Comparative advantage

The Economist reports that Chinese leaders are feeling this is the time to press its advantage on the world stage. The writers also offer some insight into the politics of China.

China and the West: A time for muscle-flexing

"The government, however, does not want China to be roiled by the same debate that is plaguing Western governments over how to handle the crisis. This month’s annual session of the National People’s Congress, China’s parliament, was convened for only nine days instead of the usual two weeks. Although even the official media wanted more details of spending plans, the government-set agenda was strikingly sparse. The parliamentary chairman, Wu Bangguo, used the occasion to launch a lengthy tirade against Western-style democracy. “Leadership by the Party can only be strengthened and in no way weakened,” he told the delegates. For Mr Wu to get so worked up, serious voices must have been suggesting otherwise.
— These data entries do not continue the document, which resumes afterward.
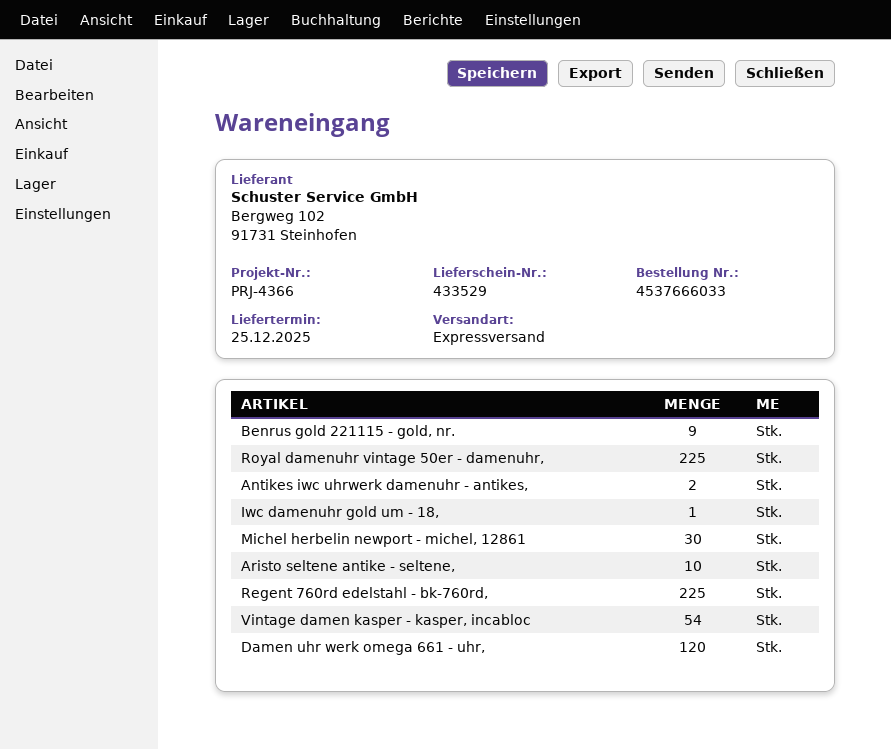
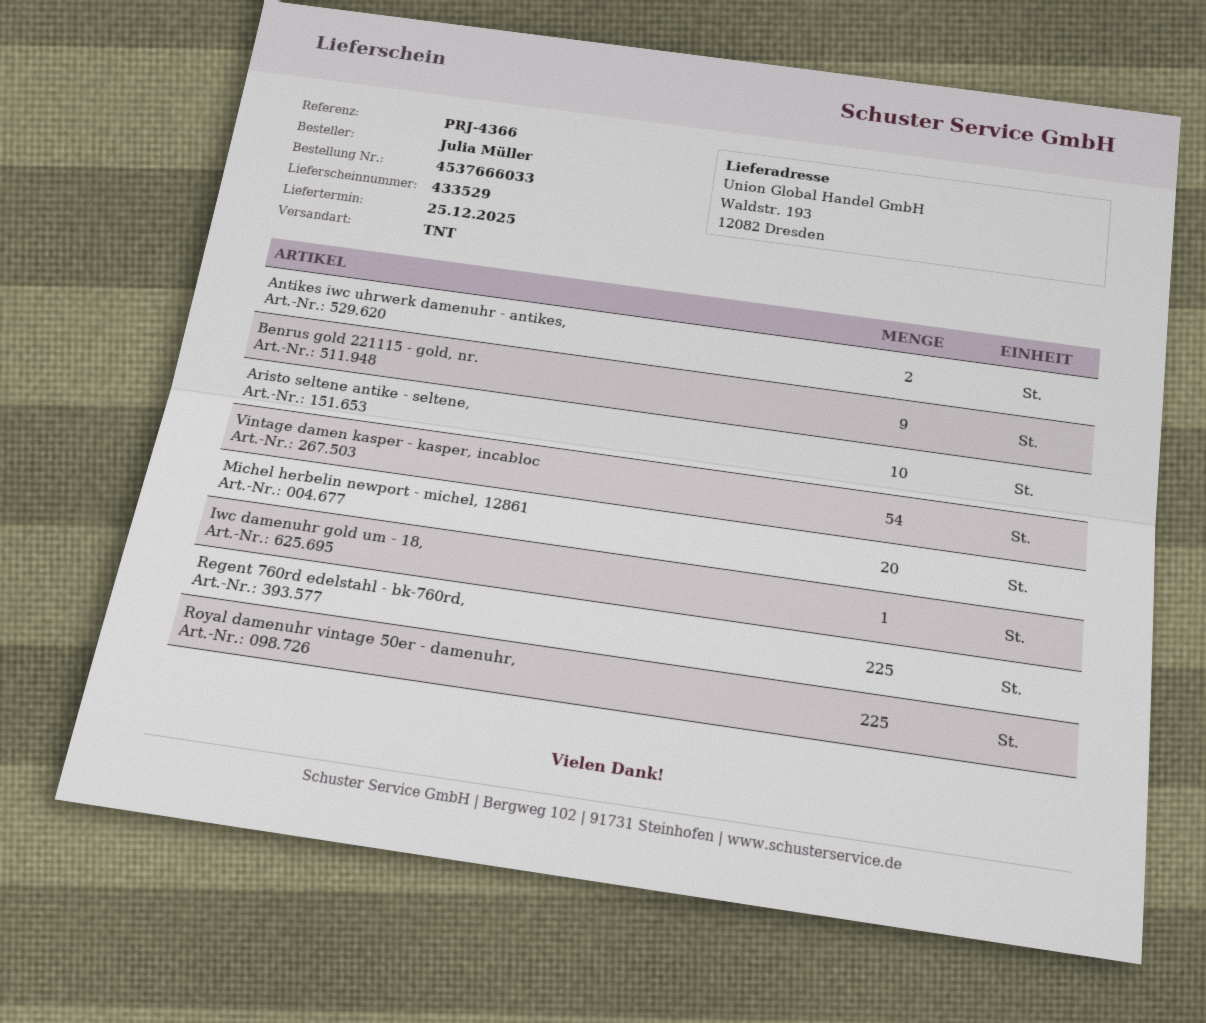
shipping method: express -> TNT
Michel herbelin newport - michel, 12861: 30 -> 20
Damen uhr werk omega 661 - uhr,: 120 -> none

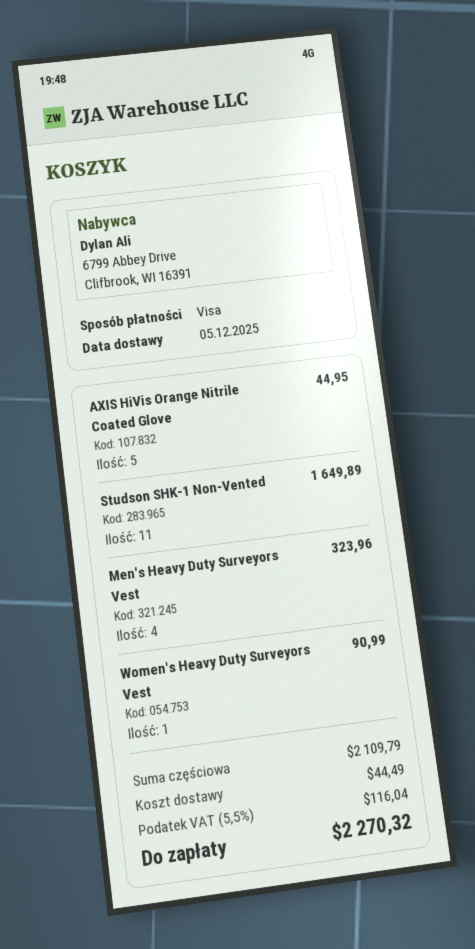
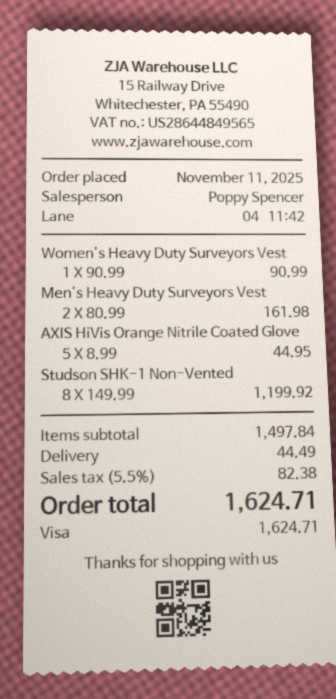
Studson SHK-1 Non-Vented: 11 for 1649.89 -> 8 for 1199.92
Men's Heavy Duty Surveyors Vest: 4 for 323.96 -> 2 for 161.98
subtotal: 2109.79 -> 1497.84
tax: 5.5% = 116.04 -> 5.5% = 82.38
total: 2270.32 -> 1624.71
"But few new details of the stimulus measures were revealed at the congress. The government airily said that details of a separate massive spending programme on health-care reform (850 billion yuan over three years) would be finalised only after the parliamentary session...

"On March 13th, at the end of the parliamentary session, Mr Wen said that to counter the crisis China “would rather speed up reforms”. He said it should “give full play to market forces in allocating resources” and encourage the development of the private sector. It must also, he said, carry on with political reforms in order to “guarantee people’s freedom and rights”. But the economic crisis will not have increased officials’ appetite for change. Many will be all the more convinced that the government’s big role in the economy (not least its ownership of the banks) and the country’s one-party system (where else could a government announce such big spending plans without time-wasting debate?) are a help, not a hindrance.

"It is more likely that, as the crisis deepens, the government will become increasingly cautious in its approach to domestic policy..."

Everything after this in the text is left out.